El ruido y la imagen
Mario Benedetti
Lo
dijeron y lo repitieron esclarecidos portavoces de Algo: “Se acabó la
escritura. La literatura está condenada a morir. De ahora en adelante
sólo existirá la Cultura del Ruido y de la Imagen”. Y comenzó la
planificada destrucción. Los escritores y compositores se sintieron tan
abochornados que paulatinamente fueron dejando de escribir y componer y
se dedicaron a la informática, a la política, a la pesca, al
psicoanálisis, al tenis y a otros oficios más o menos rentables.
No
obstante, aún quedaban en las librerías y bibliotecas numerosos poemas,
novelas, cuentos, dramas, letras de canciones, partituras musicales.

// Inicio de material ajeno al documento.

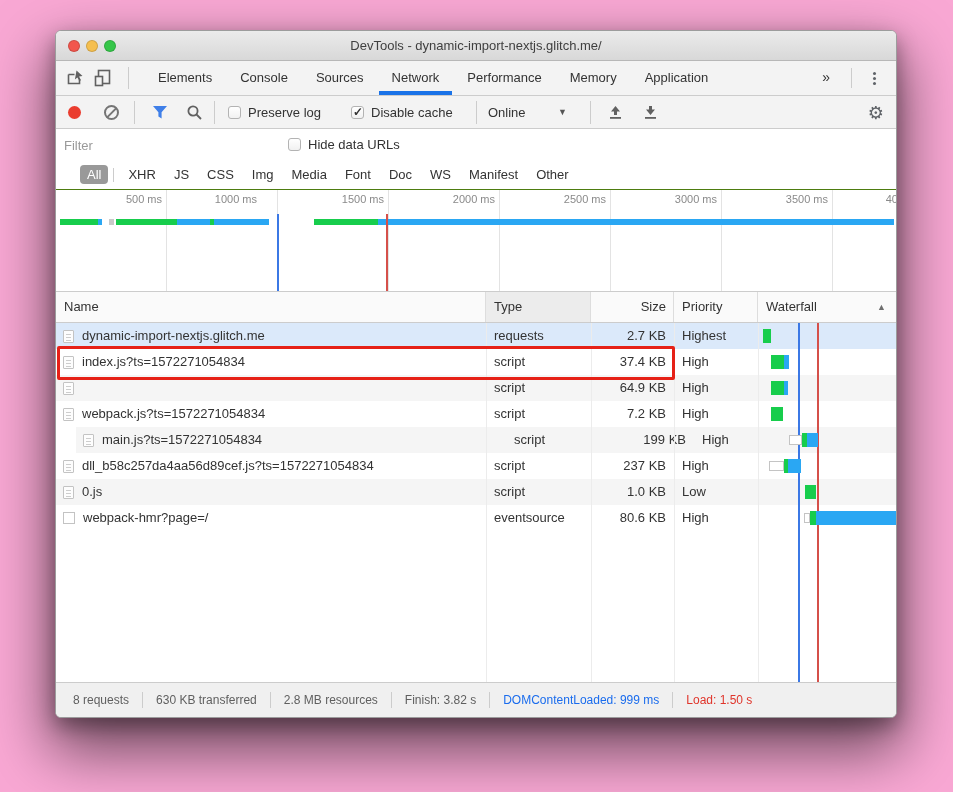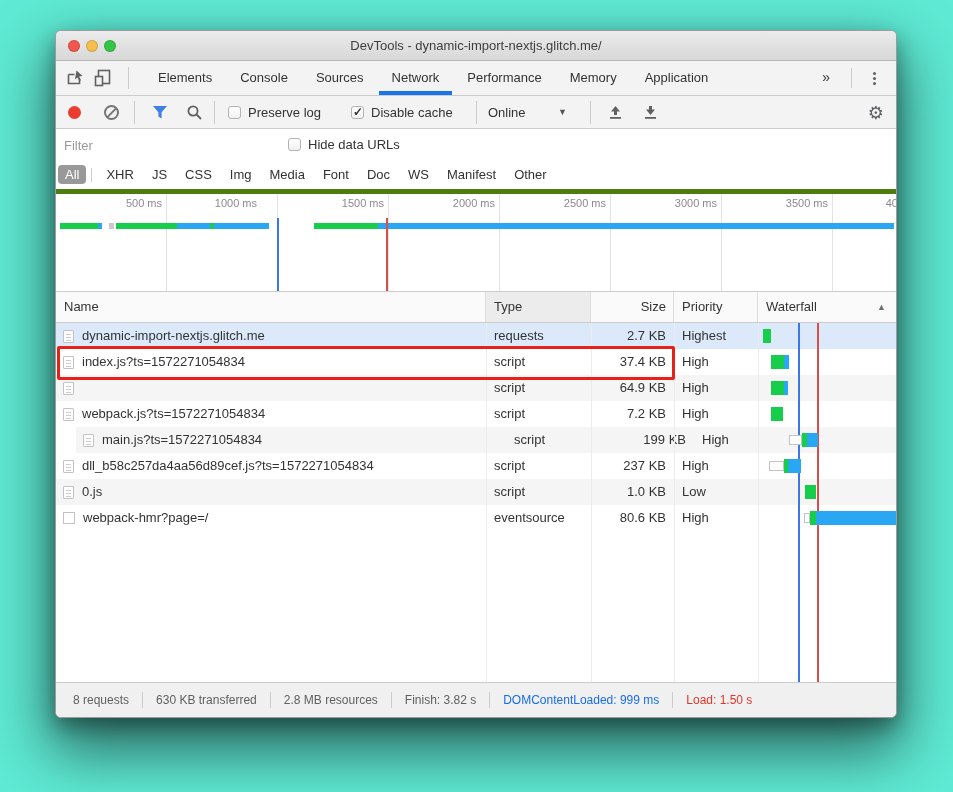"DevTools -" .stage { background: #5eead4 -> #f9a8d4 }
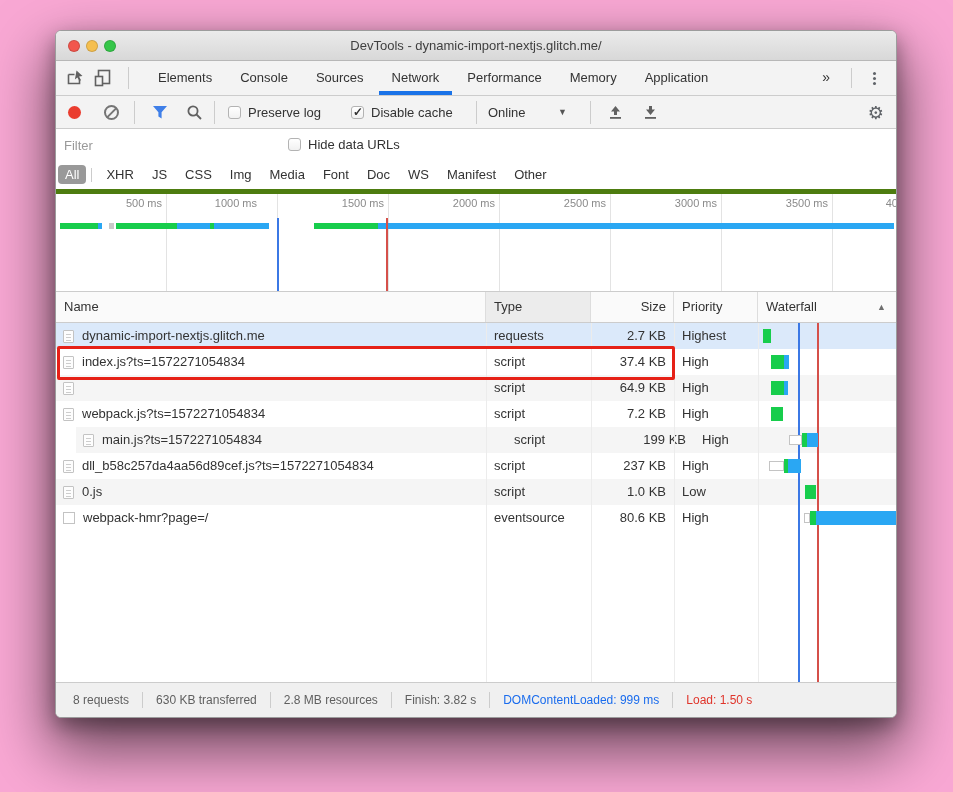"All" .chiprow { padding-left: 2px -> 24px }
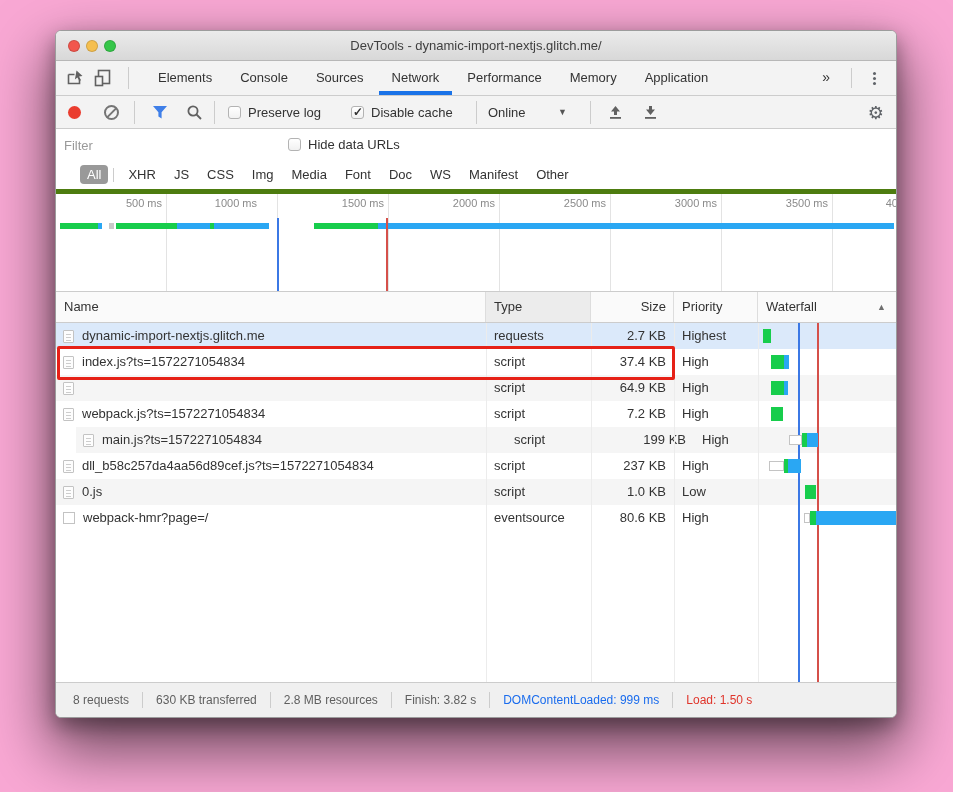"500 ms" .overview { border-top: 5px solid #4d7c0f -> 1px solid #4d7c0f }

Con verdadera astucia, los cultores del Ruido y la Imagen decidieron no
destruir autoritariamente toda esa escoria del pasado; prefirieron
gastarla a un ritmo vertiginoso, a fin de que (sin que nadie pudiera
acusarlos de violar los derechos humanos y otras majaderías) se
consumiera definitivamente y no volvieran más su vetusta blandura.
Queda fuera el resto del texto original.